▸ Problem
For every line below that includes the word "votre", add one; report the final number and nothing else.

[Provided records Boundary: Start]

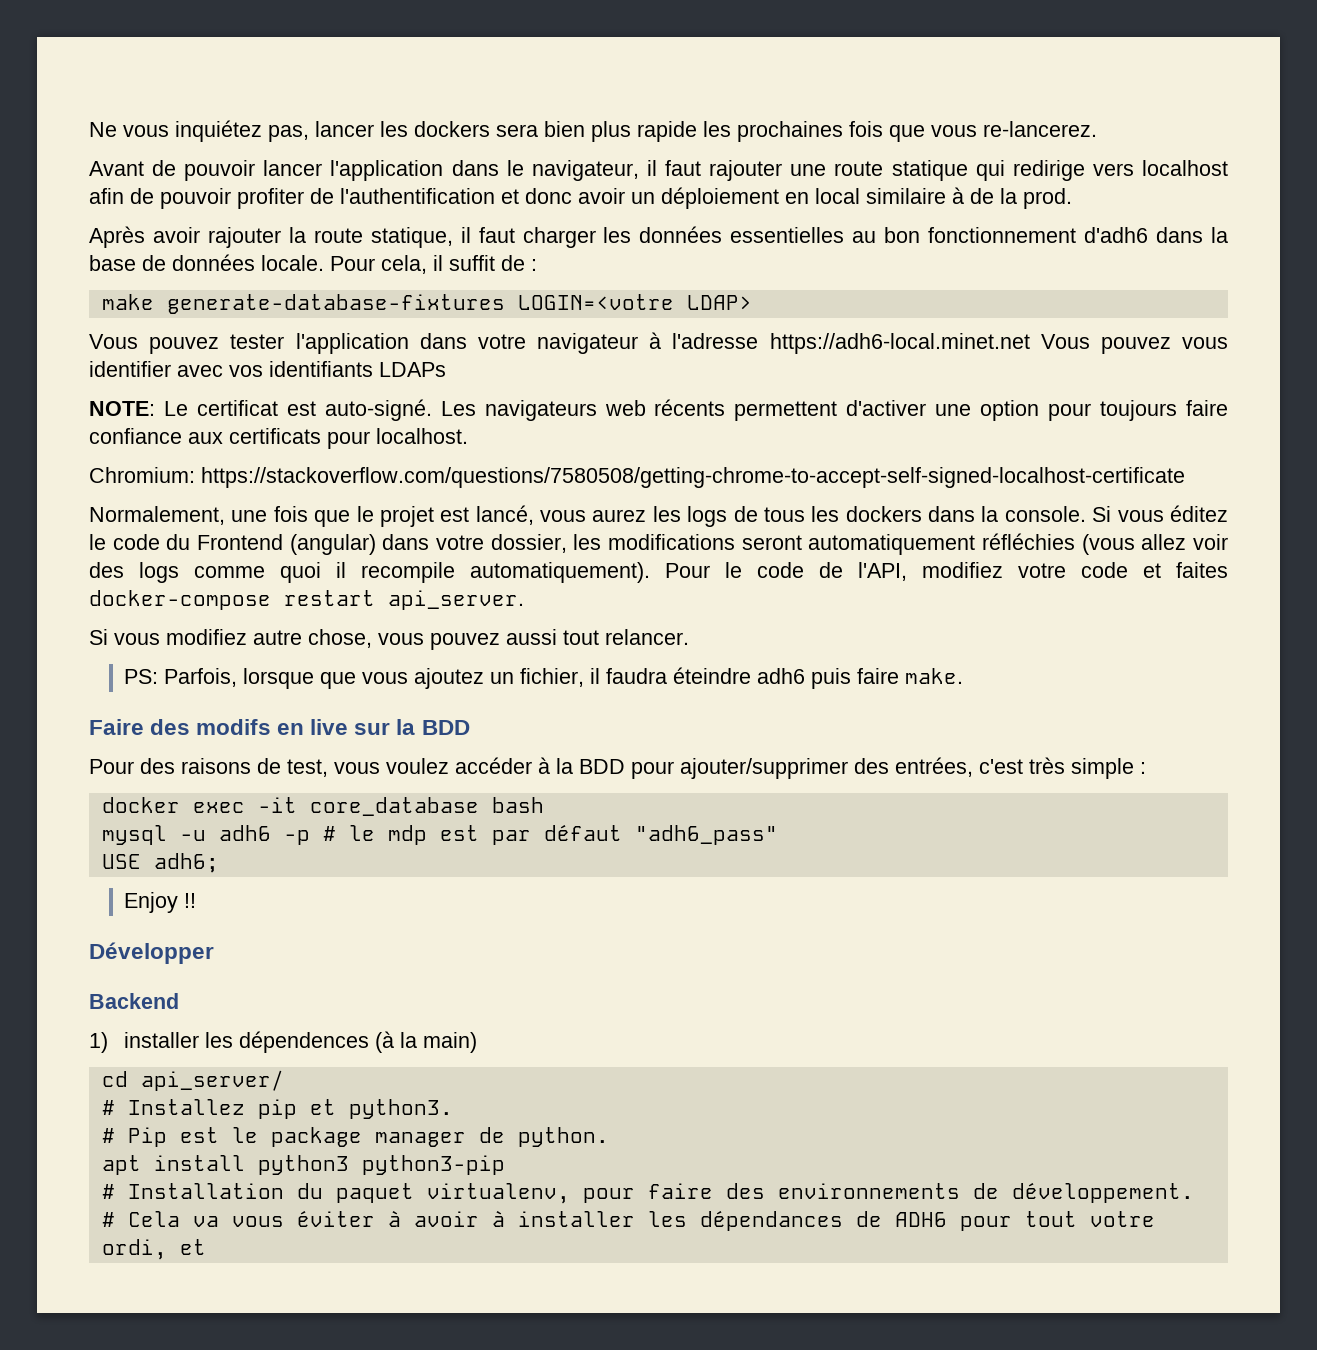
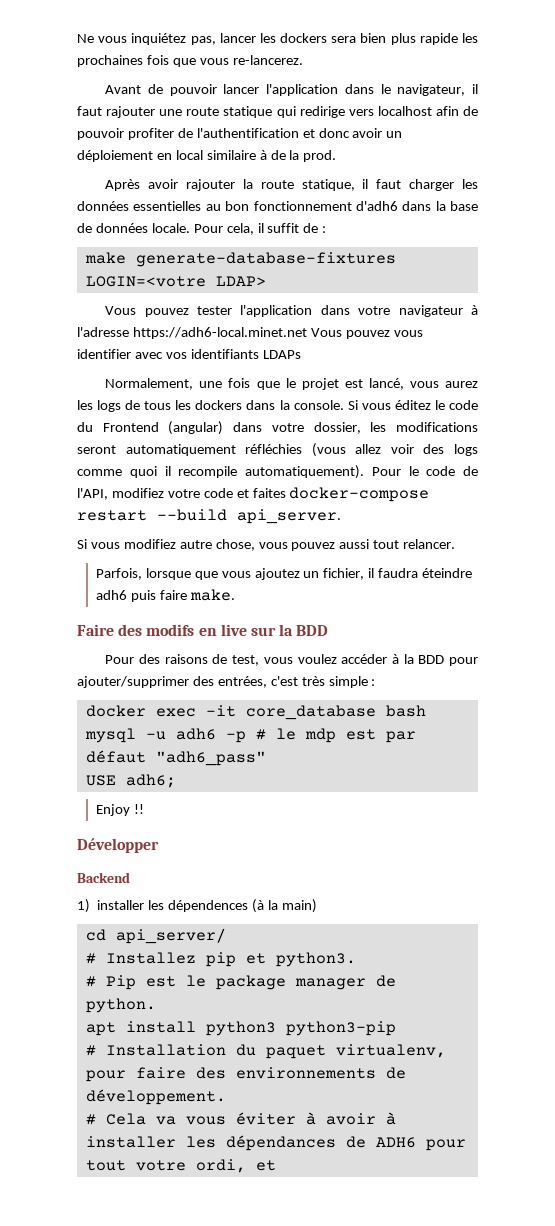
- NOTE: Le certificat est auto-signé. Les navigateurs web récents permettent d'activer une option pour toujours faire confiance aux certificats pour localhost.
- Chromium: https://stackoverflow.com/questions/7580508/getting-chrome-to-accept-self-signed-localhost-certificate
- Pour le code de l'API, modifiez votre code et faites docker-compose restart api_server.
+ Pour le code de l'API, modifiez votre code et faites docker-compose restart --build api_server.
- PS: Parfois, lorsque que vous ajoutez un fichier, il faudra éteindre adh6 puis faire make.
+ Parfois, lorsque que vous ajoutez un fichier, il faudra éteindre adh6 puis faire make.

[Provided records Boundary: End]

▸ Finished exercise
2